## THE INPUT

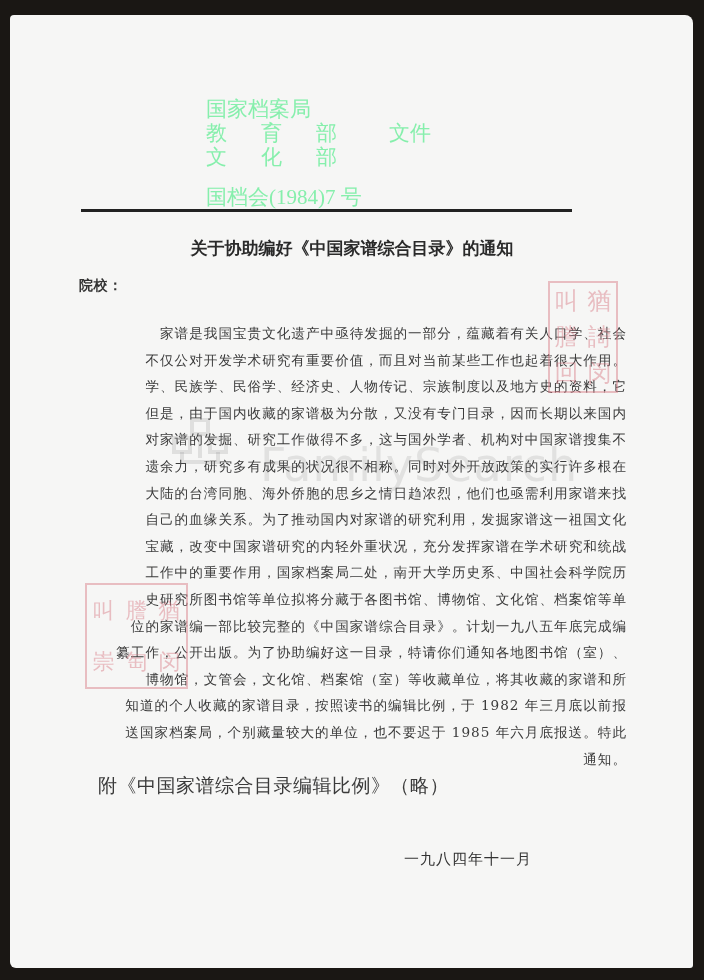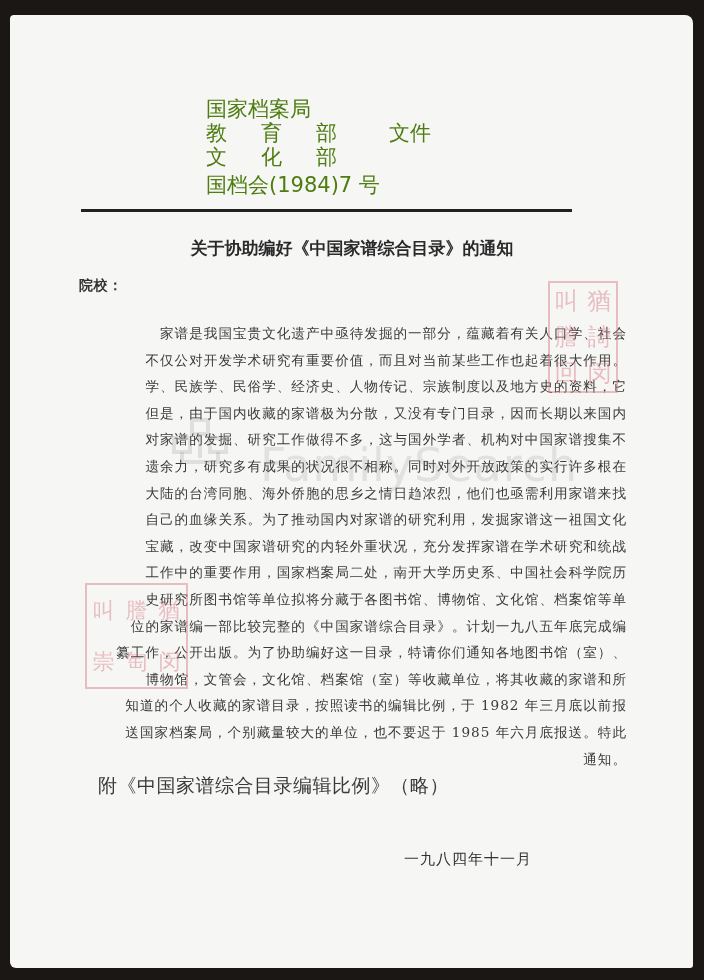--- a/index.html
+++ b/index.html
@@ -15,27 +15,27 @@
     left: 10px; top: 15px;
     width: 683px; height: 953px;
     background: #f6f6f5;
     border-radius: 4px 8px 3px 6px;
   }
   .header {
     position: absolute;
     left: 206px; top: 97px;
     font-family: "DejaVu Sans", "Liberation Sans", sans-serif;
     font-size: 21px;
-    color: #4d7c0f;
+    color: #86efac;
     line-height: 24px;
   }
   .header .row { display: flex; white-space: nowrap; }
   .header .spaced span { display: inline-block; width: 55px; }
   .header .wen { margin-left: 18px; }
-  .header .docno { margin-top: 4px; }
+  .header .docno { margin-top: 16px; font-family: Liberation Serif, serif; }
   .rule {
     position: absolute;
     left: 81px; top: 209px;
     width: 491px; height: 3px;
     background: #222;
   }
   .title {
     position: absolute;
     left: 0; top: 237px; width: 704px;
     text-align: center;

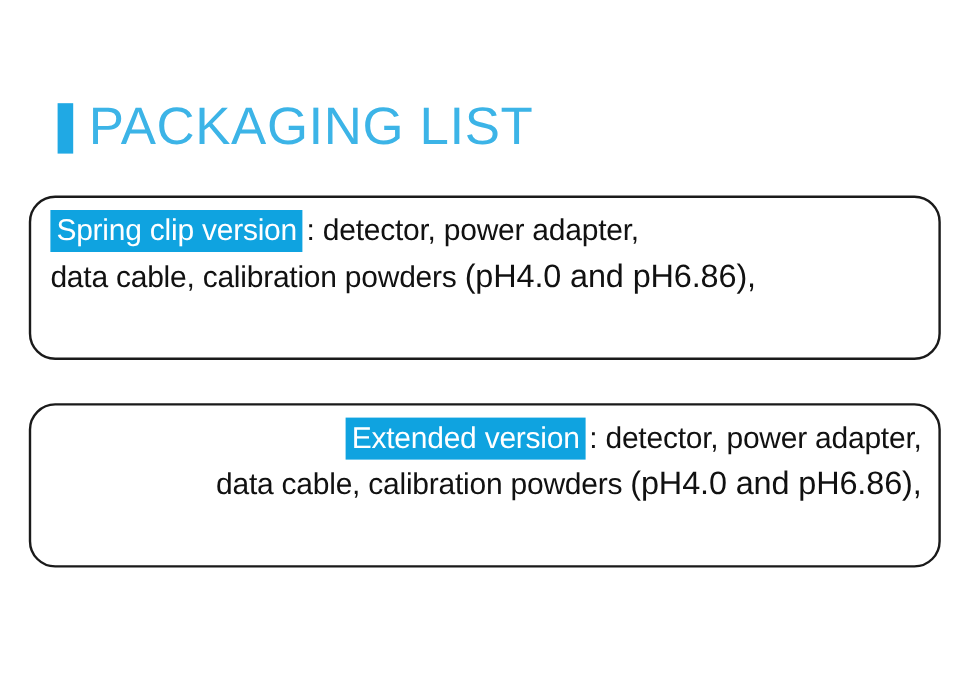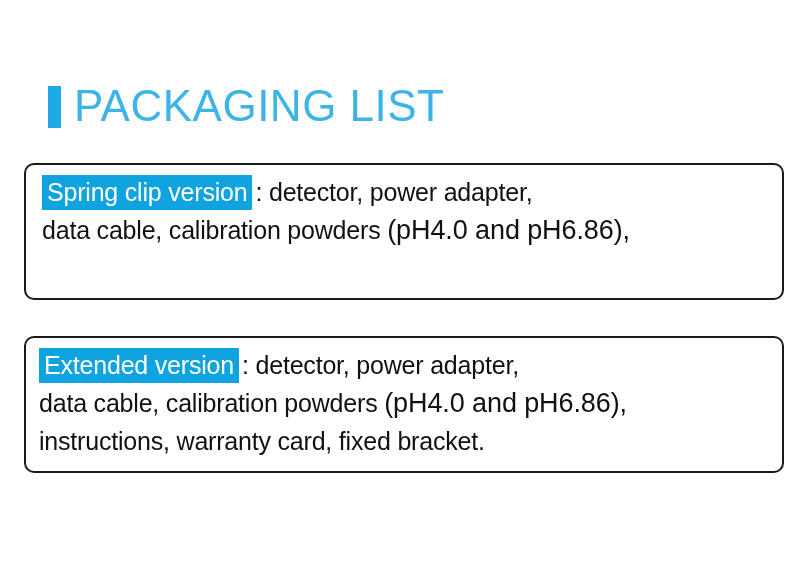--- a/index.html
+++ b/index.html
@@ -40,21 +40,21 @@
     letter-spacing: 0.5px;
     line-height: 1;
     white-space: nowrap;
   }
 
   
   .pkg-box {
     position: absolute;
     box-sizing: border-box;
     border: 2.5px solid #1a1a1a;
-    border-radius: 10px;
+    border-radius: 22px;
     background: #ffffff;
   }
   #box-spring {
     left: 24px;
     top: 163px;
     width: 760px;
     height: 137px;
   }
   #box-extended {
     left: 24px;
@@ -68,20 +68,21 @@
     left: 16px;
     right: 14px;
     top: 8px;
     font-size: 25px;
     color: #111111;
     line-height: 38px;
     letter-spacing: -0.2px;
   }
   #box-extended .box-body {
     left: 13px;
+    text-align: right;
   }
 
   .line {
     white-space: nowrap;
   }
 
   .hl {
     background: #0fa3e0;
     color: #ffffff;
     padding: 2px 5px 3px 5px;
@@ -120,17 +121,14 @@
 </div>
 
 <div class="pkg-box" id="box-extended">
   <div class="box-body">
     <div class="line">
       <span class="hl">Extended version</span><span class="after-hl">: detector, power adapter,</span>
     </div>
     <div class="line">
       <span>data cable, calibration powders </span><span class="small">(pH4.0 and pH6.86),</span>
     </div>
-    <div class="line">
-      <span>instructions, warranty card, fixed bracket.</span>
-    </div>
   </div>
 </div>
 
 </body></html>

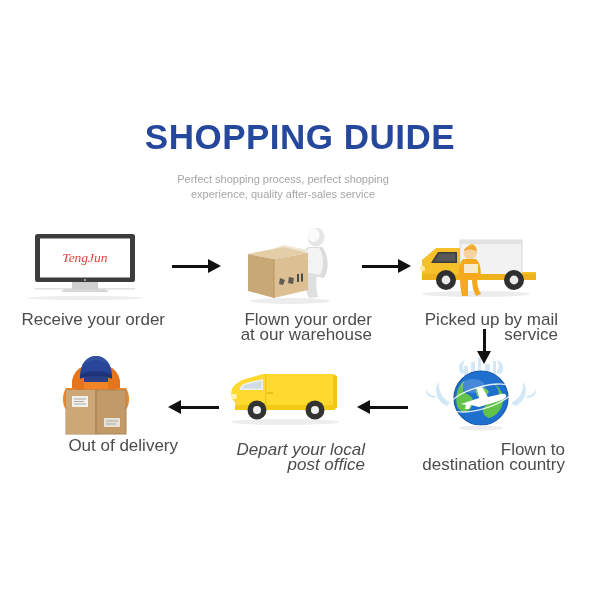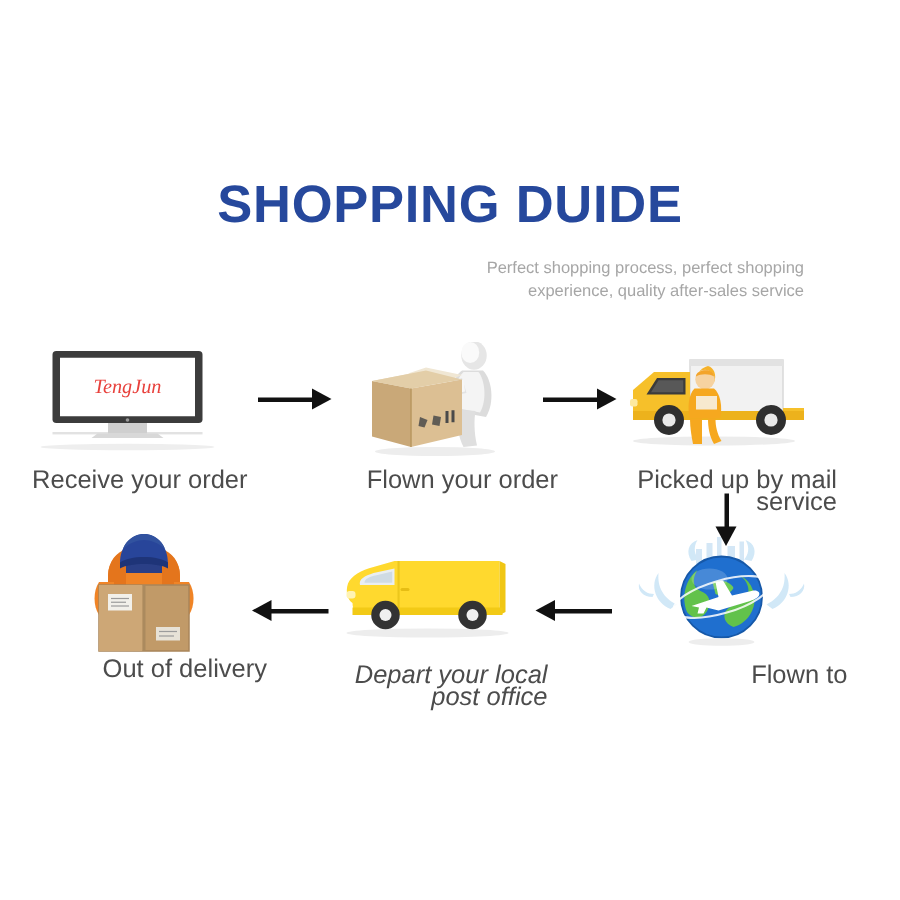--- a/index.html
+++ b/index.html
@@ -31,24 +31,25 @@
     font-weight: bold;
     letter-spacing: 0.5px;
     color: #26489c;
     line-height: 40px;
   }
   .subtitle {
     position: absolute;
     left: 0;
     top: 172px;
     width: 536px;
-    text-align: right;
+    text-align: center;
     font-size: 11px;
     color: #a6a6a6;
     line-height: 15px;
+    padding-left: 15px;
   }
   .subtitle span { display: block; }
 
   
   .step {
     position: absolute;
     width: 160px;
     text-align: right;
   }
   .step-art {
@@ -177,20 +178,21 @@
         <g fill="#4a4a4a">
           <path d="M68 50 l5 2 -2 5 -4 -1 z" opacity="0.85"></path>
           <path d="M77 49 l5 1 -1 6 -5 -1 z" opacity="0.85"></path>
           <rect x="85" y="46" width="2" height="8"></rect>
           <rect x="89" y="45.5" width="2" height="8"></rect>
         </g>
       </svg>
     </div>
     <div class="step-label">
       <span>Flown your order</span>
+      <span>at our warehouse</span>
     </div>
   </div>
 
   <div class="step" id="step-3">
     <div class="step-art">
       <svg class="art-svg" width="160" height="78" viewBox="0 0 160 78">
         <ellipse cx="78" cy="66" rx="54" ry="3" fill="#ececec"></ellipse>
 
         <rect x="62" y="12" width="62" height="38" fill="#f2f2f2" stroke="#d9d9d9" stroke-width="1"></rect>
         <rect x="62" y="12" width="62" height="4" fill="#e2e2e2"></rect>
@@ -256,20 +258,21 @@
         <ellipse cx="76" cy="40" rx="33" ry="11" fill="none" stroke="#ffffff" stroke-width="1.4" opacity="0.85" transform="rotate(-16 76 40)"></ellipse>
 
         <g fill="#ffffff">
           <path d="M56 46 L74 40 L72 30 L77 29 L83 39 L96 36 C100 35 102 37 101 39 C100 41 97 42 94 43 L74 49 L66 47 L64 51 L60 51 L61 47 Z"></path>
         </g>
         <ellipse cx="76" cy="70" rx="22" ry="2.5" fill="#ededed"></ellipse>
       </svg>
     </div>
     <div class="step-label">
       <span>Flown to</span>
+      <span>destination country</span>
     </div>
   </div>
 
   <div class="step" id="step-5">
     <div class="step-art">
       <svg class="art-svg" width="160" height="78" viewBox="0 0 160 78">
         <ellipse cx="80" cy="64" rx="54" ry="3" fill="#ededed"></ellipse>
 
         <path d="M30 44 C27 42 25 37 27 31 C29 26 36 22 44 20 L58 16 L128 16 L128 52 L36 52 C32 52 30 48 30 44 Z" fill="#ffd92e"></path>
         <path d="M128 16 L132 18 L132 50 L128 52 Z" fill="#f0c614"></path>

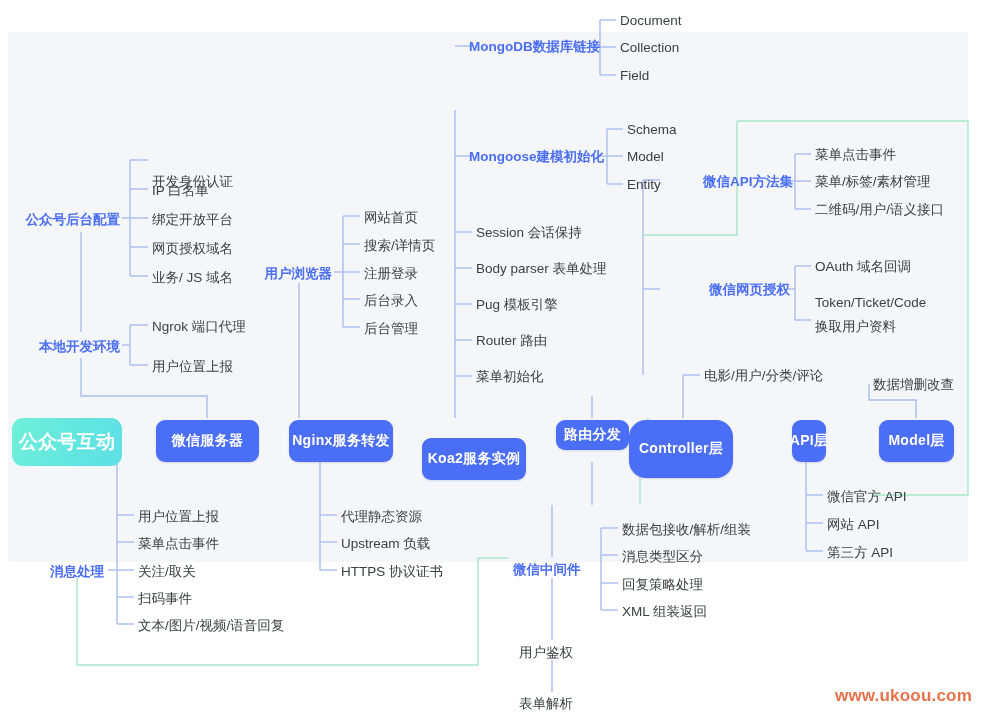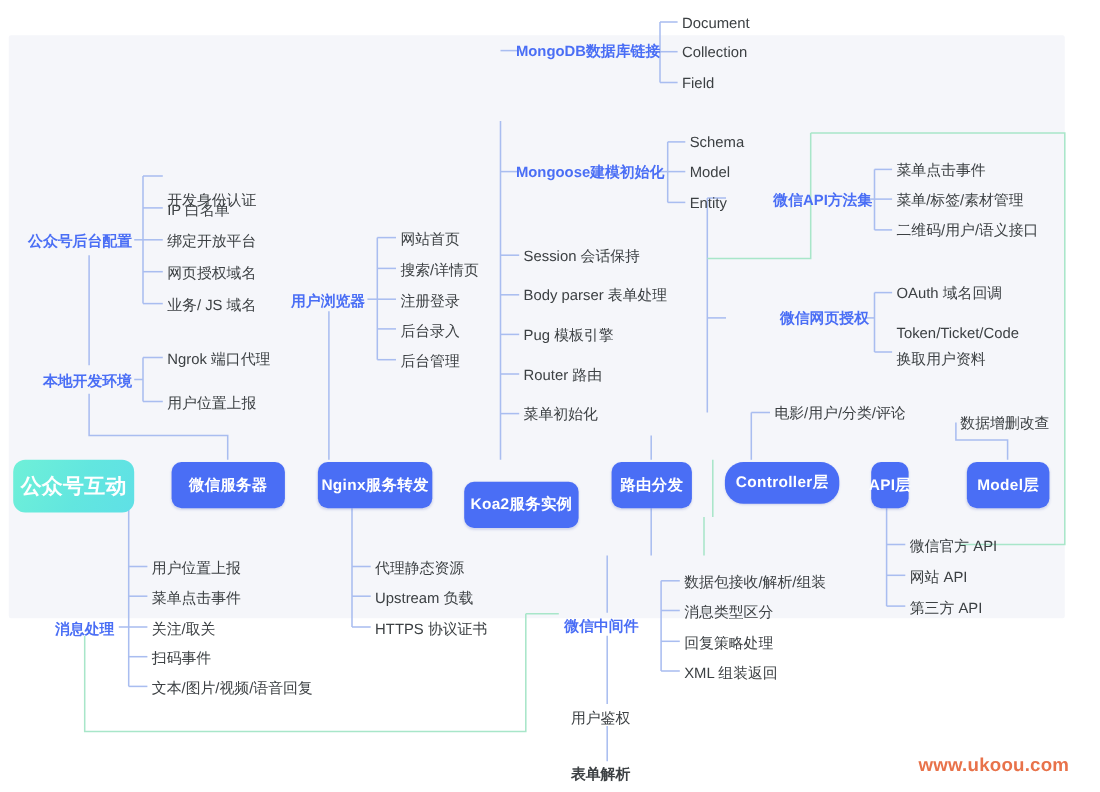--- a/index.html
+++ b/index.html
@@ -212,24 +212,24 @@
   </div>
   <div class="node" style="left:156px; top:420px; width:103px; height:42px;">
     <span>微信服务器</span>
   </div>
   <div class="node" style="left:289px; top:420px; width:104px; height:42px;">
     <span>Nginx服务转发</span>
   </div>
   <div class="node" style="left:422px; top:420px; width:104px; height:42px;margin-top:18px;">
     <span>Koa2服务实例</span>
   </div>
-  <div class="node" style="left:556px; top:420px; width:73px; height:42px;">
+  <div class="node" style="left:556px; top:420px; width:73px; height:30px;">
     <span>路由分发</span>
   </div>
-  <div class="node" style="left:659px; top:420px; width:104px; height:38px;border-radius:17px;">
+  <div class="node" style="left:629px; top:420px; width:104px; height:58px;border-radius:17px;">
     <span>Controller层</span>
   </div>
   <div class="node" style="left:792px; top:420px; width:34px; height:42px;">
     <span>API层</span>
   </div>
   <div class="node" style="left:879px; top:420px; width:75px; height:42px;">
     <span>Model层</span>
   </div>
 
   <div class="lbl blue ra" style="left:120px; top:213px;"><span>公众号后台配置</span></div>
@@ -290,21 +290,21 @@
   <div class="lbl" style="left:341px; top:510px;"><span>代理静态资源</span></div>
   <div class="lbl" style="left:341px; top:537px;"><span>Upstream 负载</span></div>
   <div class="lbl" style="left:341px; top:565px;"><span>HTTPS 协议证书</span></div>
 
   <div class="lbl blue" style="left:513px; top:563px;"><span>微信中间件</span></div>
   <div class="lbl" style="left:622px; top:523px;"><span>数据包接收/解析/组装</span></div>
   <div class="lbl" style="left:622px; top:550px;"><span>消息类型区分</span></div>
   <div class="lbl" style="left:622px; top:578px;"><span>回复策略处理</span></div>
   <div class="lbl" style="left:622px; top:605px;"><span>XML 组装返回</span></div>
   <div class="lbl" style="left:519px; top:646px;"><span>用户鉴权</span></div>
-  <div class="lbl" style="left:519px; top:697px;font-weight:bold;"><span>表单解析</span></div>
+  <div class="lbl" style="left:519px; top:697px;"><span>表单解析</span></div>
 
   <div class="lbl" style="left:827px; top:490px;"><span>微信官方 API</span></div>
   <div class="lbl" style="left:827px; top:518px;"><span>网站 API</span></div>
   <div class="lbl" style="left:827px; top:546px;"><span>第三方 API</span></div>
 
   <div class="watermark">
     <span>www.ukoou.com</span>
   </div>
 
 </div>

## REQUIRED WORK
Some lines in the material contain "background". Show all of them.

## RESULT
     background: #f6f6f5;
     background: #222;
     background: #ffffff;
     background: #0fa3e0;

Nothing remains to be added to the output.